Rezension

Keine "harmlosen" Berührungen

Ich stelle mich schlafend
von Deniz Ohde

Bewertet mit 5 Sternen

Yasemin sieht ihn zum ersten Mal auf dem Balkon der Nachbarwohnung. Vito ist gut aussehend, ein wenig verwegen, nicht wirklich durchschaubar, aber sie ist sich sicher, dass sie in ihn verliebt ist, denn gibt es nicht so viele Zeichen, die darauf hindeuten, dass sie füreinander bestimmt sind? So auch Jahre später, als sie sich nach Langem wiedersehen. Doch was das Schicksal vorherbestimmt zu haben scheint, wird für Yasemin zu einer folgenschweren, toxischen Beziehung.

Mich hat “Ich stelle mich schlafend” zunächst interessiert, da mir die Sprache der Autorin in ihrem Debütroman “Streulicht” wahnsinnig gut gefallen hat. Mit diesem Buch  habe ich mich allerdings schwerer getan. Vielleicht waren es die Zeitsprünge - der Anfang, der das Ende in Teilen schon vorweg zu nehmen scheint. Vielleicht war es die Hauptcharakterin, in die ich mich so schwer hineinfühlen konnte, aufgrund ihrer Angewohnheit alles als Zeichen des Schicksals zu interpretieren. Rückblickend sehe ich jedoch, dass es genau so eine Hauptfigur brauchte, um die drastische Abwärtsspirale zu zeichnen, die Deniz Ohde zum Thema ihres Romans macht.

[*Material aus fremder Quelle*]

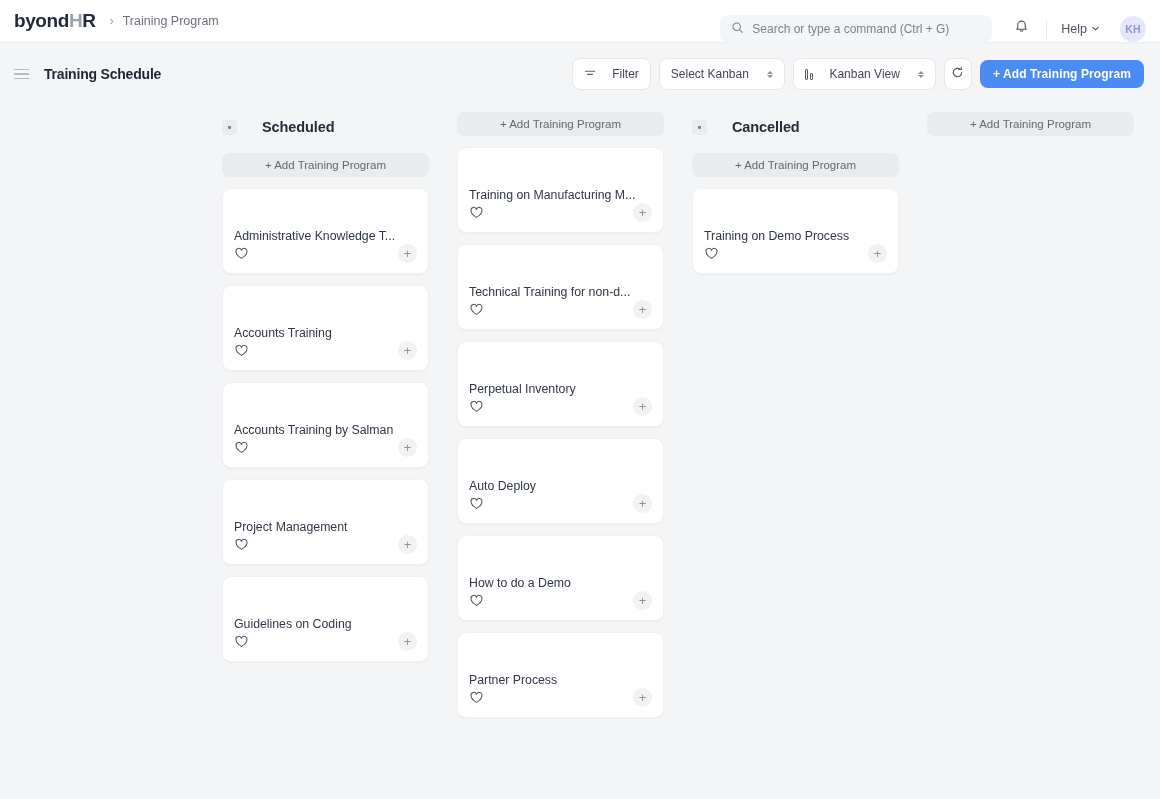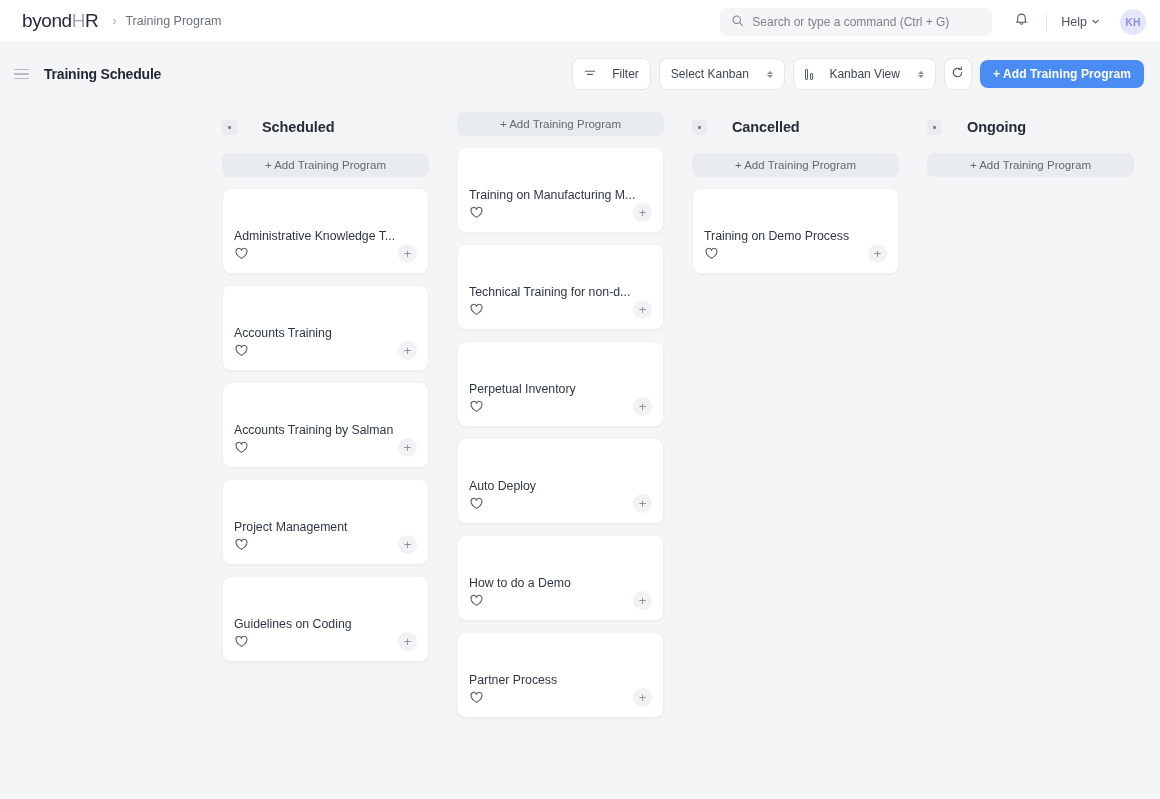"byond" .brand { font-weight: 400 -> 700; margin-left: 8px -> none }
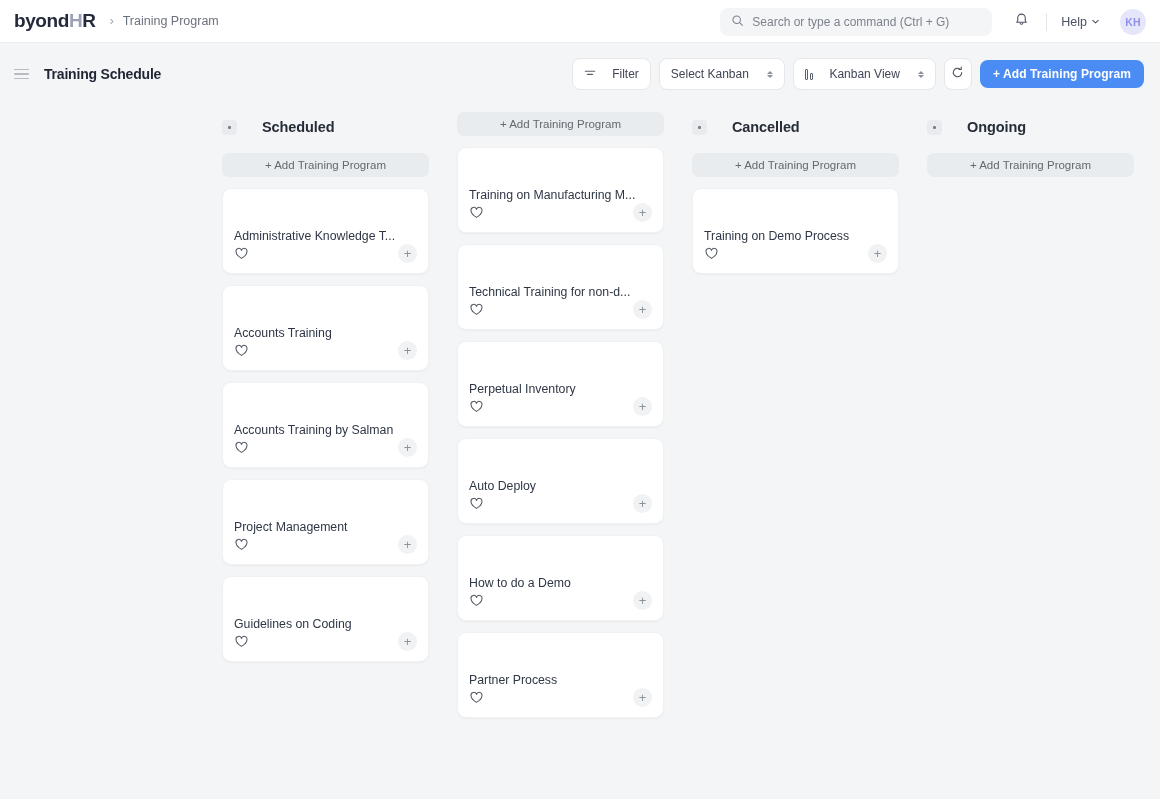"Search or type a command" .nav-right { top: 0 -> 7px }
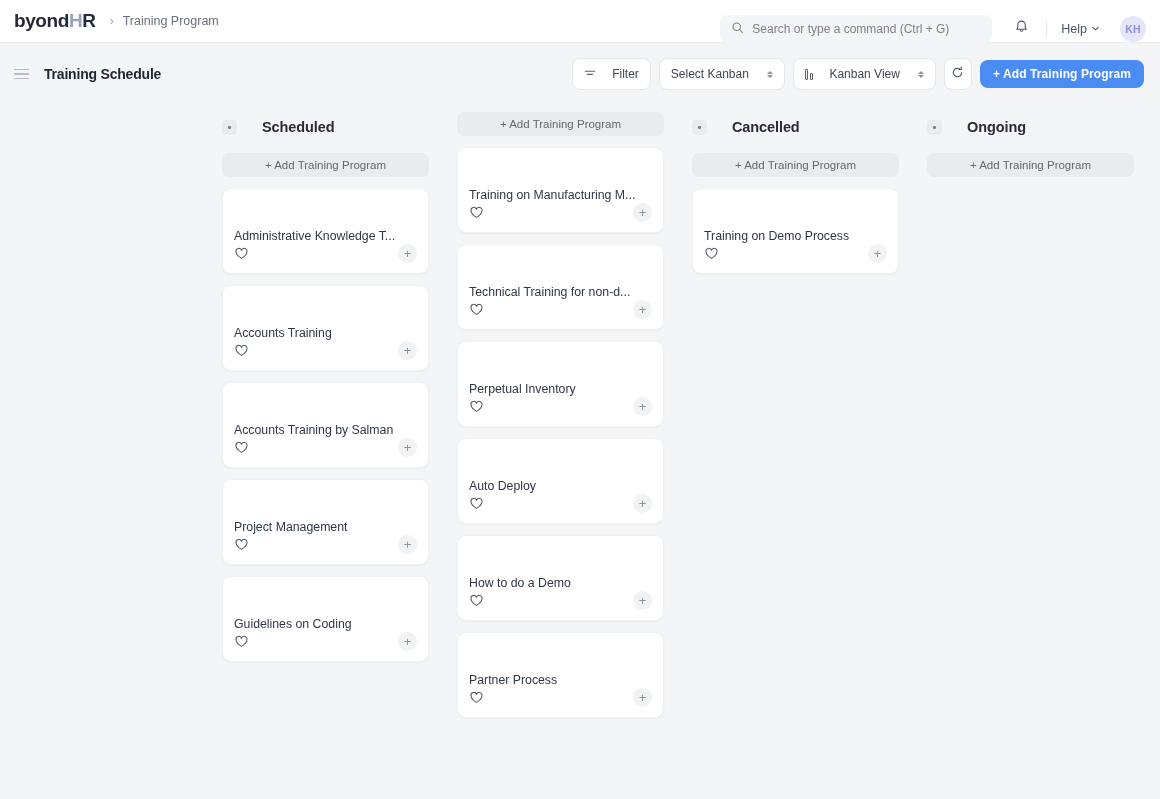"Ongoing" div.col-head { html: <div> <span> <i></i> </span> <span>Ongoing</span> </div> -> none }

In ungeschönten Worten entwirft sie das allzu präsente Bild einer Frau, die sich freiwillig in absolute Abhängigkeit begibt, ihre so mühsam erarbeitete Selbstbestimmung Mal um Mal wieder verliert durch das übergriffige Verhalten von Männern. Sie zeigt, wie selbst scheinbar “harmlose” Annäherungsversuche eine Frau in eine lebenslange Opferposition bringen können, in der sie die Schuld bei sich selbst sucht und sich nicht mehr gegen die Aggressionen zu wehren weiß. Es ist ein wahnsinnig wichtiges Buch, das für eine Null-Toleranz-Position gegenüber jeglichem, übergriffigem Verhalten stark macht. Ein Buch, das ich sehr ans Herz lege!